Tudo isso é verdade sobre o Chile:
➡️ Maior IDH da América Latina (ONU)
➡️ Melhor educação da AL (PISA)
➡️ Melhor universidade da AL (QS University Rankings)
➡️ 2ª menor taxa de pobreza da AL (Banco Mundial)
➡️ Menor taxa de homicídios da AL (Insight Crime)
Também é verdade o que tuitou o ajuizado Rodrigo da Silva:
“O Chile foi o país latino americano que mais reduziu sua pobreza entre 2015 e 2017: passou de 13,7% para 10,7% (esse índice era de 68% em 1990). Hoje é oficialmente o país com o menor índice de pobreza na América Latina”.
“Em 1980, a renda média chilena era 30% menor que a brasileira. Hoje é 64% maior. A previsão era que o Chile atingisse os US$ 25 mil de renda média/anual em 2022. Atingiu em 2019. Foi o primeiro país da região a passar essa marca”.
“O Chile também é o melhor colocado no ranking do Programa Internacional de Avaliação de Alunos (Pisa), com a melhor educação da região. Não bastasse, o país tem a melhor universidade da América do Sul”.
“O Chile também é o país com a melhor cobertura de saneamento básico da América Latina. Lá é universal: atinge 99,9% da população. No Brasil, alcança apenas 42,7% da população. Os pobres aqui estão literalmente na merda”.
“A luta é dura. Hoje mesmo uma matéria publicada há 3 anos pelo Spotniks foi bastante criticada porque dizia que o Chile teria renda média de país desenvolvido (US$ 25 mil/ano) em 2020. De fato, nós erramos a previsão: essa é a renda já de 2019. Mas quem conta isso aos ideólogos?”
Com tudo isso… a luta ideológica não explica o que está acontecendo no Chile. Sim, lá ocorreram verdadeiros swarmings nos últimos dias, infelizmente violentos.
A hipótese conspiratória de que é a esquerda que está fazendo isso, sob as ordens do Foro de São Paulo ou em razão da doutrinação marxista nas universidades, é ridícula.
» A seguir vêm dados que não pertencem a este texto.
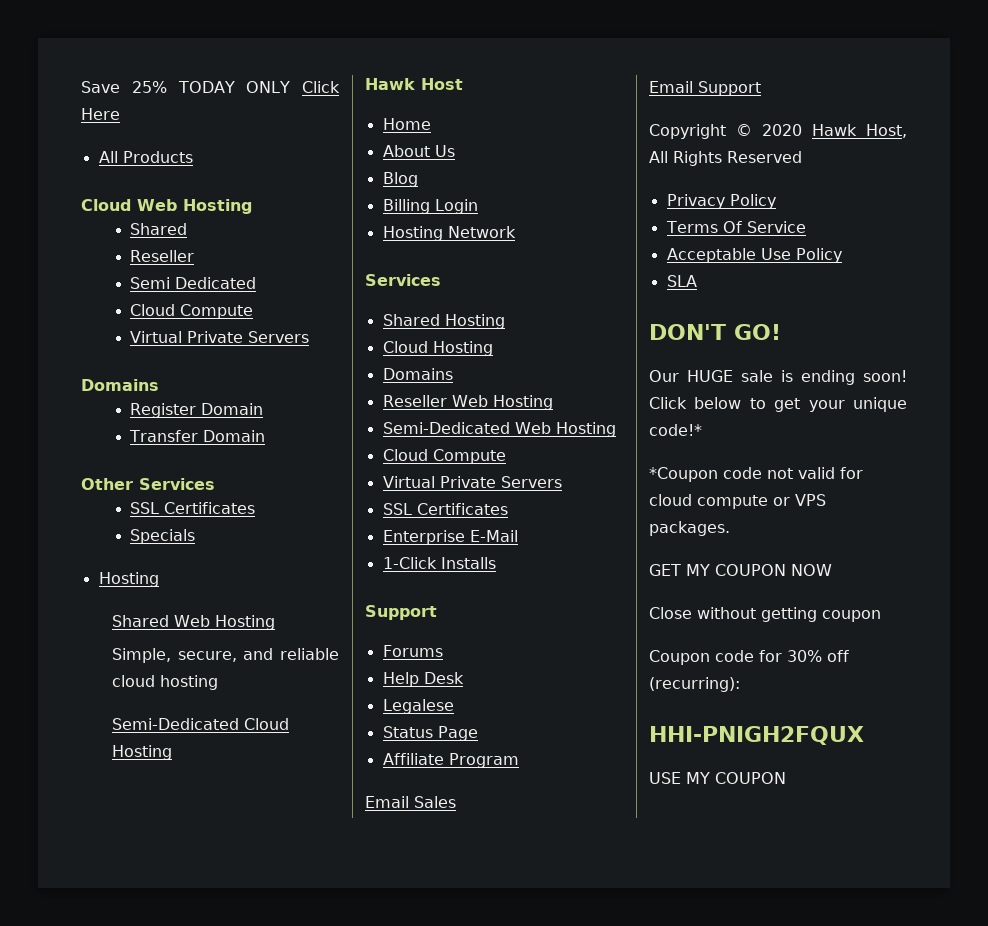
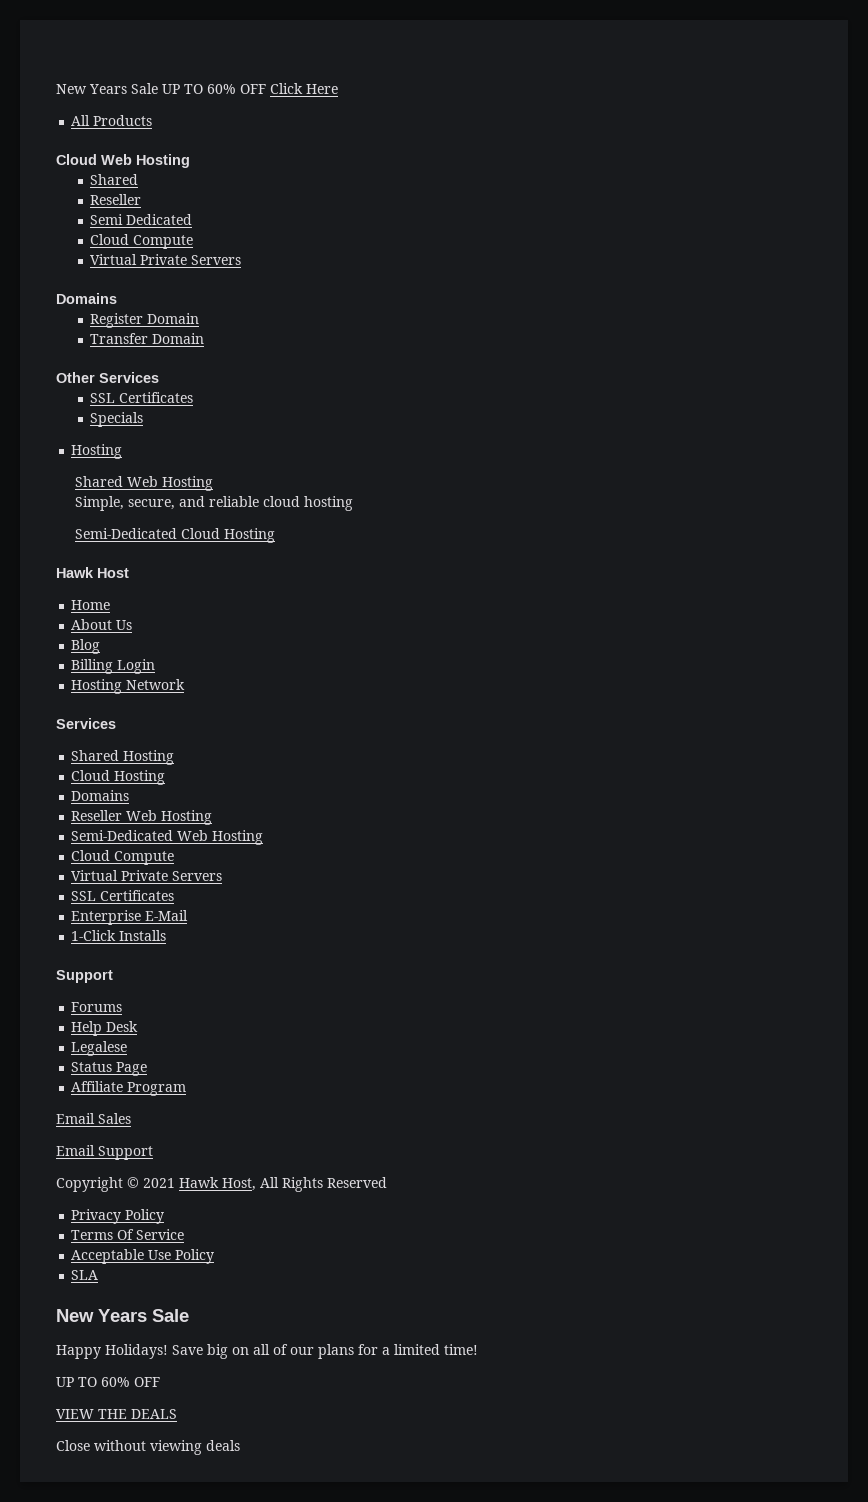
[81,81,291,93] Save 25% TODAY ONLY -> [56,83,266,94] New Years Sale UP TO 60% OFF
[762,124,802,136] 2020 -> [143,1178,175,1188] 2021
[649,324,781,340] [649,370,907,385] [649,397,907,412] [649,424,702,436] [649,467,863,482] [649,494,826,509] [649,521,730,536] [649,564,832,576] [649,607,881,622] [649,650,849,665] [649,677,740,692] [649,726,864,745] [649,772,786,784] DON'T GO! // Our HUGE sale is ending soon! Click below to get your unique code!* // *Coupon code not valid for cloud compute or VPS packages. // GET MY COUPON NOW // Close without getting coupon // Coupon code for 30% off (recurring): // HHI-PNIGH2FQUX // USE MY COUPON -> [56,1309,189,1322] [56,1344,478,1359] [56,1377,160,1387] [56,1409,177,1419] [56,1440,240,1455] New Years Sale // Happy Holidays! Save big on all of our plans for a limited time! // UP TO 60% OFF // VIEW THE DEALS // Close without viewing deals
Mas está sendo divulgada neste momento, a todo vapor, nos grupos de WhatsApp colonizados pelos bolsonaristas.
Entretanto, Jair Bolsonaro, não apenas através de seu filho Eduardo, mas inclusive pessoalmente, está investindo na mentira.
Bruno Boghossian, em artigo de hoje (23/10/2019) na Folha de S. Paulo (23/10/2019), intitulado Um líder bem bolsonarista, escreve o seguinte:
Antes de fugir da imprensa pelos corredores do Câmara, o deputado Eduardo Bolsonaro deu sua primeira contribuição como líder do PSL. O filho do presidente pegou o microfone e lançou no plenário uma teoria da conspiração. Misturou os protestos no Chile e no Equador com a Coreia do Norte e o vazamento de petróleo na costa brasileira.
Potencial ex-futuro embaixador, ele sentenciou que as manifestações em Santiago e Quito são uma maquinação da ditadura venezuelana para desestabilizar governos do continente. Repetiu, ainda, a tese de que o óleo que banha as praias nordestinas é fruto desse mesmo complô.
O bolsonarismo costuma buscar refúgio nas lentes ideológicas para mascarar suas frustrações. Desta vez, o filho do presidente foi longe: reproduziu uma teia de perseguições criada nas redes sociais e compartilhou um vídeo publicado pelo líder da extrema direita do Chile – deixando bem claras suas afinidades.
Ainda que os protestos nas ruas chilenas e equatorianas tenham óbvios contornos políticos, eles refletem mais uma crise de representatividade e um cansaço com os governantes de maneira geral do que um conluio global típico da Guerra Fria.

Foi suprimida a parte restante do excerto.